The authors have declared that no competing interests exist.

Figures

**Fig 1**
(A) Archaeological sites with fish remains, and (B) archaeological sites with fish remains in Babitonga Bay. Maps generated using ArcGIS 10.7 ([42]), CGIAR Consortium for Spatial Information ([43]) and NASA/JPL-Caltech (adapted from https://www.jpl.nasa.gov/images/pia03388-south-america-shaded-relief-and-colored-height).

**Fig 2**
Boxplot showing the distribution of A) NISP/m³ versus mesh size and B) SR/NISP versus mesh size.

**Fig 3**
Correlation between SR and NISP/m³ for A) the entire dataset (sources A and B), B) faunal remains recovered with 2–3 mm mesh size and identified using both bones and otoliths, and C) the same data in B after removing a single outlier (site of *Rio do Meio*) with the highest SR and NISP/m³.

**Fig 4**
(A) Relative abundance of bony fish taxa above 1% in pre-European assemblages, and (B) relative frequency of bony fish taxa above 10%.

**Fig 5**
Relative abundance of *Micropogonias furnieri* as a function of (A) the median radiocarbon age of sites (modelled cal BP), and (B) latitude in pre-European assemblages. Green band represents the 95% confidence interval.

**Fig 6**
A) Relative abundance and B) relative frequency of cartilaginous fish taxa in pre-European assemblages.

**Fig 7**
Species Richness as a function of A) the latitude and B) the median radiocarbon dates of the sites; C) weighted average trophic level per latitude and D) chronology; E) relative abundance of Elasmobranchii remains in relation to latitude and F) chronology of the sites. The bands represent the 95% confidence interval.

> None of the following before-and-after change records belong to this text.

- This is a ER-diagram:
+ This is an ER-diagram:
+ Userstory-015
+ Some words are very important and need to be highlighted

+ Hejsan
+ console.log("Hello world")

**Fig 8. Latitudinal changes in species richness.**
Maps generated using ArcGIS 10.7 ([42]) and CGIAR Consortium for Spatial Information ([43]).

**Fig 9**
Fish traits exploited between 4500–1150 cal BP, 1050–600 cal BP and the modern period (1994–2015) for A) maximum body sizes, B) maximum body masses and C) trophic levels. Box plots represent observed values from fisheries catches across 4500–1150 cal BP, 1050–600 cal BP and the modern period (AD 1994–2015). Vertical black line denotes the median observed values, and black points are data outliers. Grey violin plots on the back represent the density distribution of null model values from random samples of the total species pool. P-values for pairwise comparisons of observed traits versus randomised data are shown below the boxes. Asterisks mark significant differences between time periods as indicated by Tukey HSD.

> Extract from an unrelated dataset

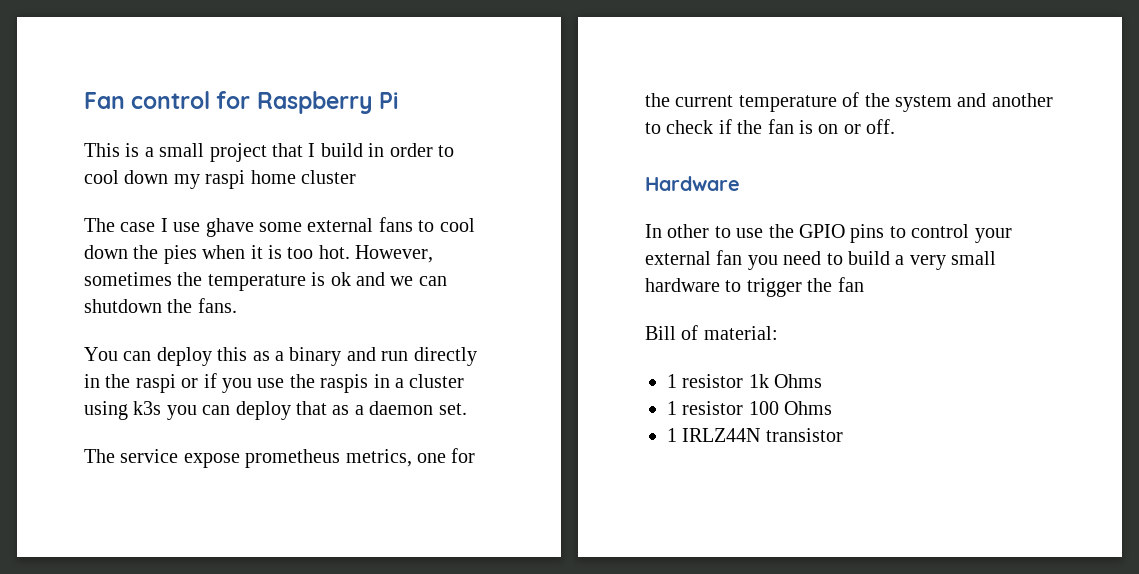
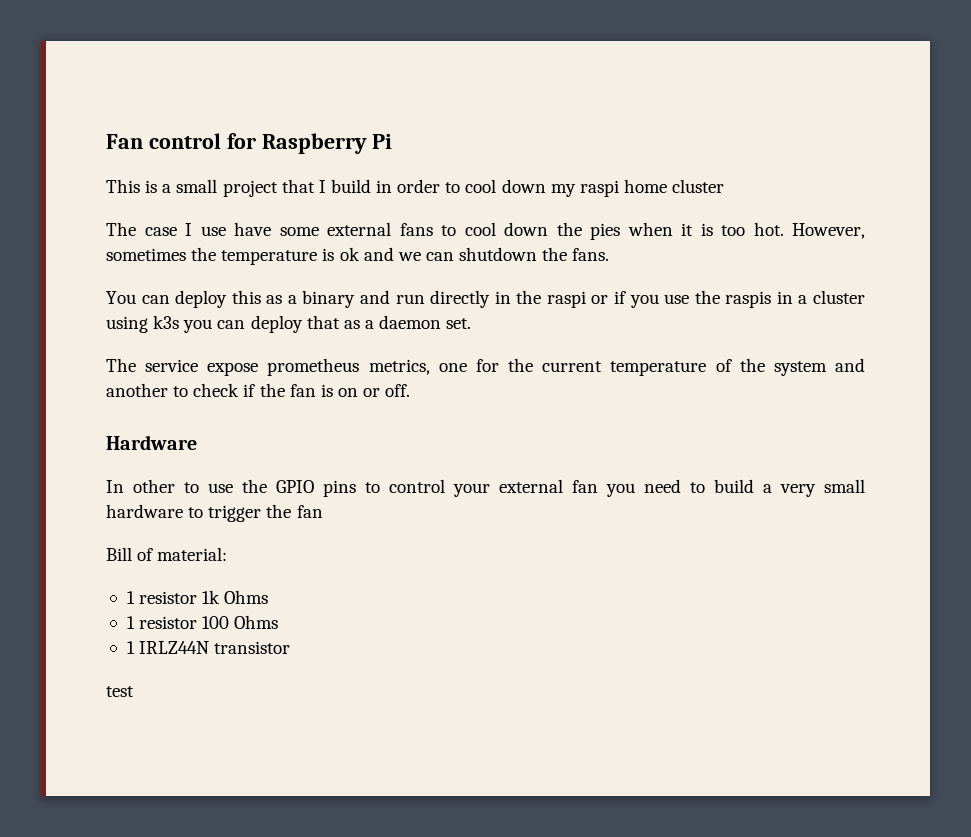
- The case I use ghave some external fans to cool down the pies when it is too hot.
+ The case I use have some external fans to cool down the pies when it is too hot.
+ test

**Fig 10. Fish traits and functional groups across time periods.**
A) The proportion of fish species within different body size categories, B) trophic groups, and C) functional entities between pre-European (4500–1150 cal BP and 1050–600 cal BP) and modern (AD 1994–2015) periods. In C, functional entities represent the combination of fish trophic groups and body size classes, and darker tones represent larger body size categories within the same trophic group. Two-tailed Binomial tests reveal significant (p < 0.05) differences in the proportions of 15.1–30 cm species between the 4500–1150 cal BP and modern (AD 1994–2015) periods.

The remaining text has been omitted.